Max function and indexes

  • Craig Smith

    SSChasing Mays

    Points: 600

    We often need to pull the maximum values for date fields.  I thought we would need to index those fields, but without indexes the queries perform relatively well.  A couple examples below; note that these are narrow tables, and not having to output all the rows certainly helps, but I'm still surprised at the performance.

    10 million rows: < 1 second

    300 million rows: 20 seconds

    • This topic was modified 2 months, 2 weeks ago by  Craig Smith.
  • Lynn Pettis

    SSC Guru

    Points: 442284

    So, is this just an observation or do you actually have a question here?

     

  • Craig Smith

    SSChasing Mays

    Points: 600

    Sorry, I am curious as to how it can do this and what factors influence it; I would like to know when indexes are needed for these types of queries.

  • Jeff Moden

    SSC Guru

    Points: 996014

    Craig Smith wrote:

    Sorry, I am curious as to how it can do this and what factors influence it; I would like to know when indexes are needed for these types of queries.

    Are you able to share the actual execution plan (not just a graphic but the actual saved file).  It's the only way we might be able to explain what's happening.

    --Jeff Moden


    RBAR is pronounced "ree-bar" and is a "Modenism" for Row-By-Agonizing-Row.
    First step towards the paradigm shift of writing Set Based code:
    ________Stop thinking about what you want to do to a row... think, instead, of what you want to do to a column.
    "If you think its expensive to hire a professional to do the job, wait until you hire an amateur."--Red Adair
    "Change is inevitable... change for the better is not."

    Helpful Links:
    How to post code problems
    How to Post Performance Problems
    Create a Tally Function (fnTally)

  • Craig Smith

    SSChasing Mays

    Points: 600

    Execution plan is attached.

    Attachments:
    You must be logged in to view attached files.
  • Chris Harshman

    SSC-Forever

    Points: 42020

    I suppose it depends on your table definitions and the query you are using to "pull maximum values of date fields".  That could mean a number of different things.

    If for example, you have an OrderStatus table with a row for each OrderID for each time the status changes, the speed will depend on how many rows per OrderID you have.

  • Chris Harshman

    SSC-Forever

    Points: 42020

    looking at your execution plan, 9 million rows at 15 bytes per row is not very large, so it was able to read the entire table and do the table scan.

  • Jeffrey Williams

    SSC Guru

    Points: 88336

    Chris Harshman wrote:

    looking at your execution plan, 9 million rows at 15 bytes per row is not very large, so it was able to read the entire table and do the table scan.

    It also is parallel across 8 CPUs and took a little over 1.2 seconds per thread and almost 3 seconds of total CPU time.

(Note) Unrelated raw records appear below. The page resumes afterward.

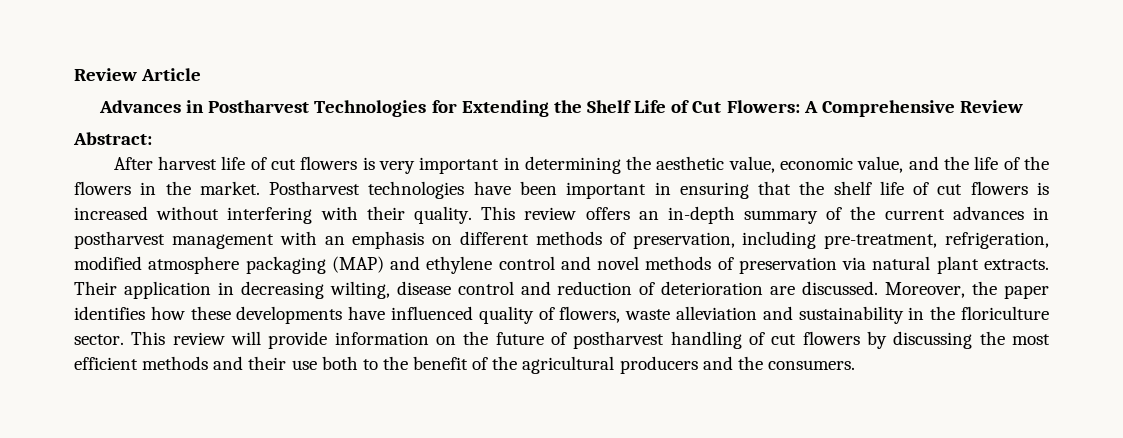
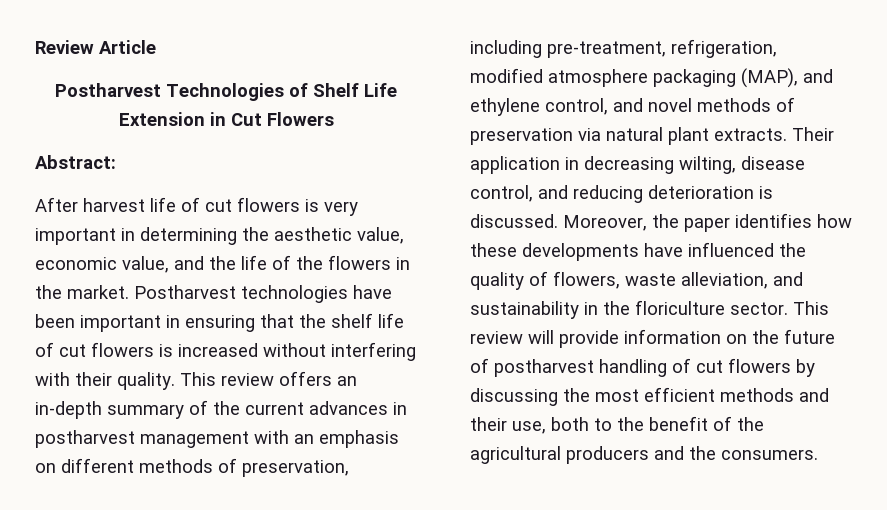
- Advances in Postharvest Technologies for Extending the Shelf Life of Cut Flowers: A Comprehensive Review
+ Postharvest Technologies of Shelf Life Extension in Cut Flowers
- This review offers an in-depth summary of the current advances in postharvest management with an emphasis on different methods of preservation, including pre-treatment, refrigeration, modified atmosphere packaging (MAP) and ethylene control and novel methods of preservation via natural plant extracts.
+ This review offers an in-depth summary of the current advances in postharvest management with an emphasis on different methods of preservation, including pre-treatment, refrigeration, modified atmosphere packaging (MAP), and ethylene control, and novel methods of preservation via natural plant extracts.
- Their application in decreasing wilting, disease control and reduction of deterioration are discussed.
+ Their application in decreasing wilting, disease control, and reducing deterioration is discussed.
- Moreover, the paper identifies how these developments have influenced quality of flowers, waste alleviation and sustainability in the floriculture sector.
+ Moreover, the paper identifies how these developments have influenced the quality of flowers, waste alleviation, and sustainability in the floriculture sector.
- This review will provide information on the future of postharvest handling of cut flowers by discussing the most efficient methods and their use both to the benefit of the agricultural producers and the consumers.
+ This review will provide information on the future of postharvest handling of cut flowers by discussing the most efficient methods and their use, both to the benefit of the agricultural producers and the consumers.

    Adding a clustered index (doesn't appear this table has a clustered index) would allow for a clustered index scan and should reduce the query to quite a bit less - for even much larger tables.

    Jeffrey Williams
    Problems are opportunities brilliantly disguised as insurmountable obstacles.

    How to post questions to get better answers faster
    Managing Transaction Logs

  • ScottPletcher

    SSC Guru

    Points: 98398

    Jeffrey Williams wrote:

    Chris Harshman wrote:

    looking at your execution plan, 9 million rows at 15 bytes per row is not very large, so it was able to read the entire table and do the table scan.

    It also is parallel across 8 CPUs and took a little over 1.2 seconds per thread and almost 3 seconds of total CPU time.

    Adding a clustered index (doesn't appear this table has a clustered index) would allow for a clustered index scan and should reduce the query to quite a bit less - for even much larger tables.

    Create the clustered index on that column, which reduces the I/O to a single seek, as fast as it gets.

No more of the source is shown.